• [The problem]:
The lines below, from the one containing "total: 29388.75 -> 29220.00" through the one containing "MERLIN Jeans Tyler", should be set down exactly, with no pictures and nothing else.

• [Input for this task]:
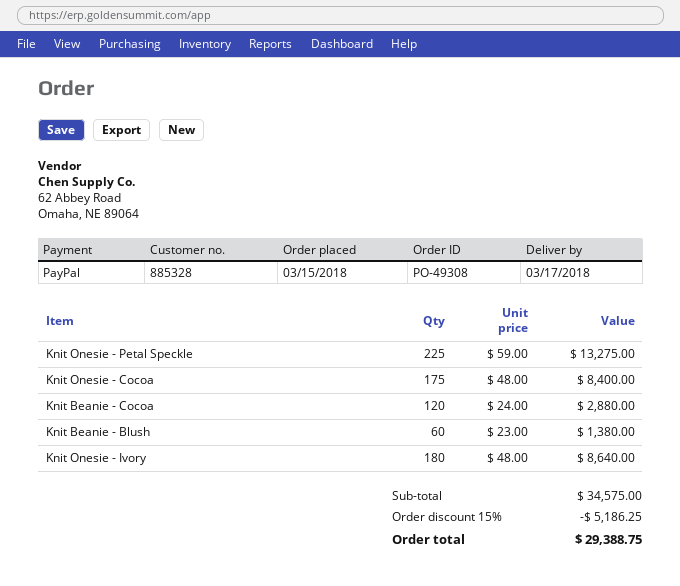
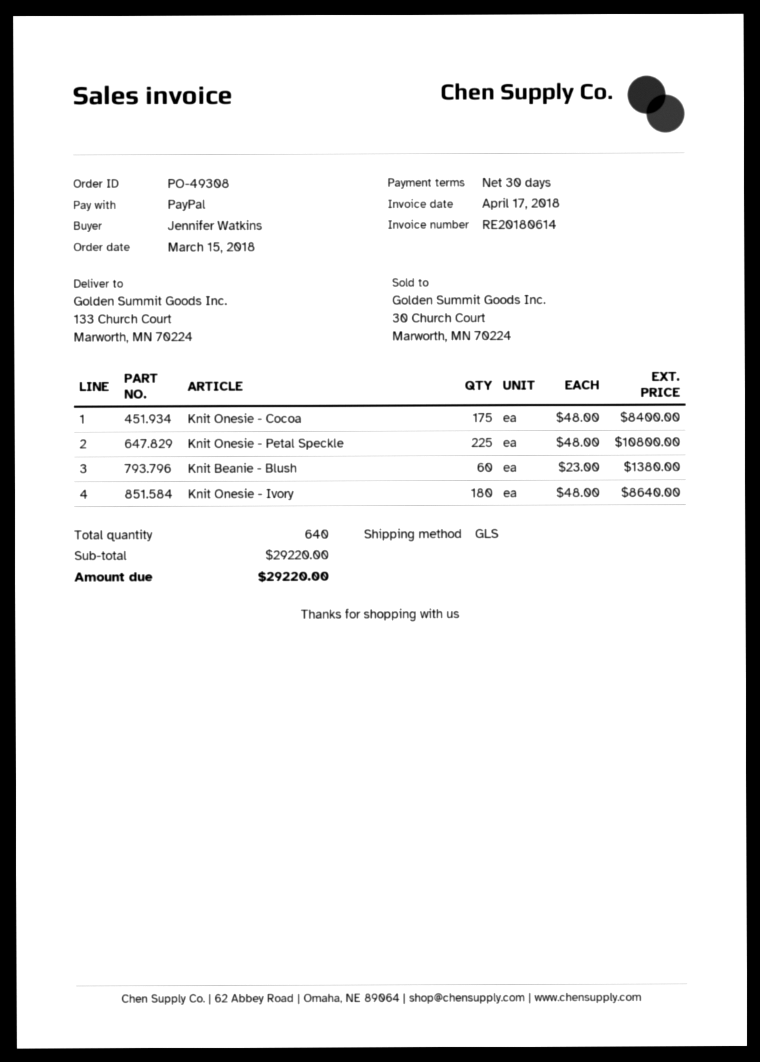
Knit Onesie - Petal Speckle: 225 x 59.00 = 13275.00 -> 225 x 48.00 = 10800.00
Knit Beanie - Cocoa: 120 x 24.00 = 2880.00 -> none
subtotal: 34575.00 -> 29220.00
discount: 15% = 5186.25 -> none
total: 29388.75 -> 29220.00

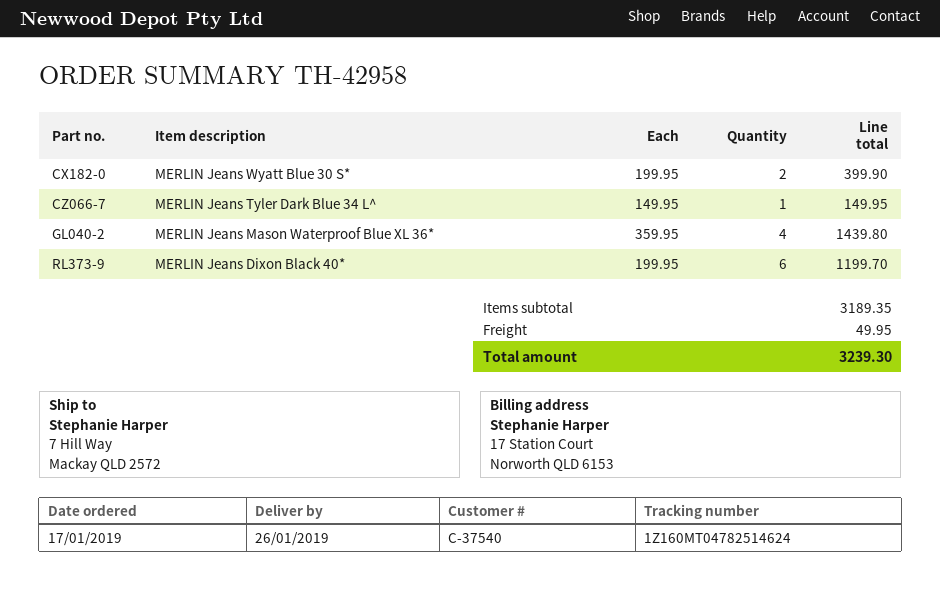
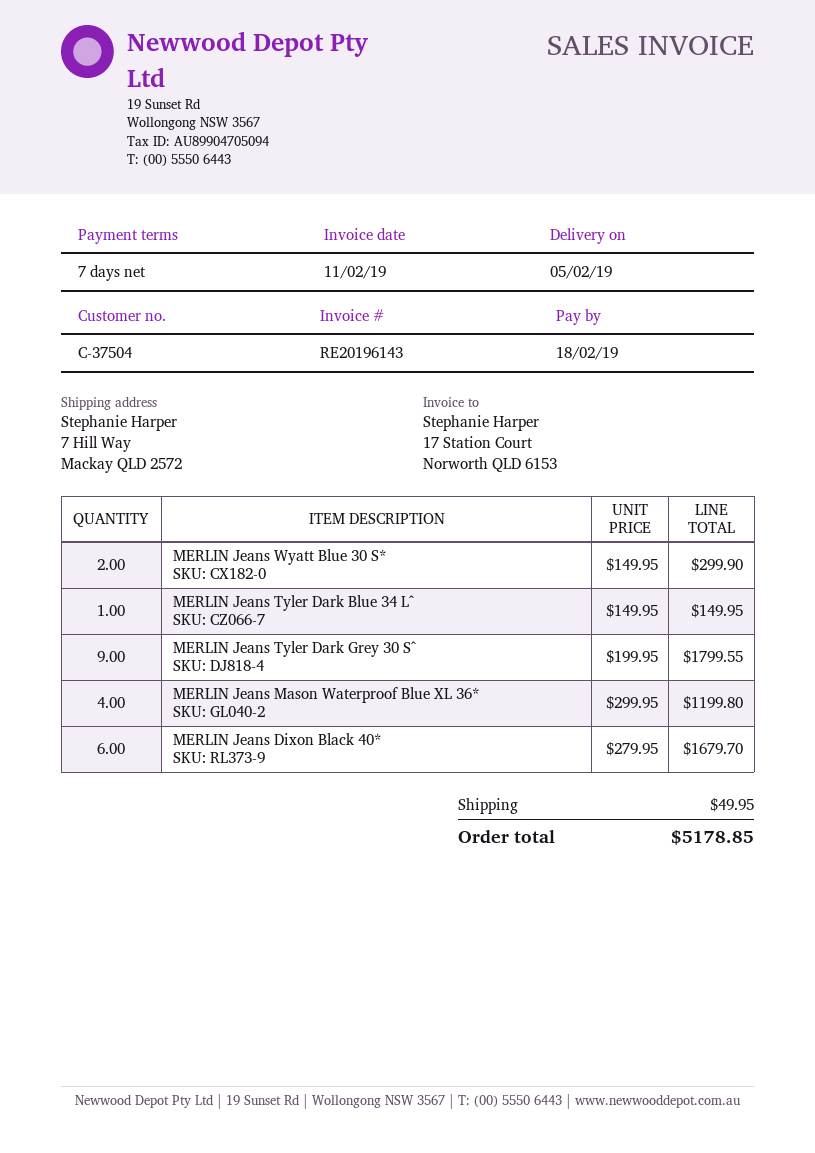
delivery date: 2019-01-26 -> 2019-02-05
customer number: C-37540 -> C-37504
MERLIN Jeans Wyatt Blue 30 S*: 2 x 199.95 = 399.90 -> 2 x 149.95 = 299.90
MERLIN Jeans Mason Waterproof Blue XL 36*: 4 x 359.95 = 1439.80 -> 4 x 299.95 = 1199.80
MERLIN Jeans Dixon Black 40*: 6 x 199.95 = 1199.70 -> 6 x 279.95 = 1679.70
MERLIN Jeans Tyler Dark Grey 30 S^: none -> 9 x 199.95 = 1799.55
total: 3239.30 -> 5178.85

• [Your solution]:
total: 29388.75 -> 29220.00

delivery date: 2019-01-26 -> 2019-02-05
customer number: C-37540 -> C-37504
MERLIN Jeans Wyatt Blue 30 S*: 2 x 199.95 = 399.90 -> 2 x 149.95 = 299.90
MERLIN Jeans Mason Waterproof Blue XL 36*: 4 x 359.95 = 1439.80 -> 4 x 299.95 = 1199.80
MERLIN Jeans Dixon Black 40*: 6 x 199.95 = 1199.70 -> 6 x 279.95 = 1679.70
MERLIN Jeans Tyler Dark Grey 30 S^: none -> 9 x 199.95 = 1799.55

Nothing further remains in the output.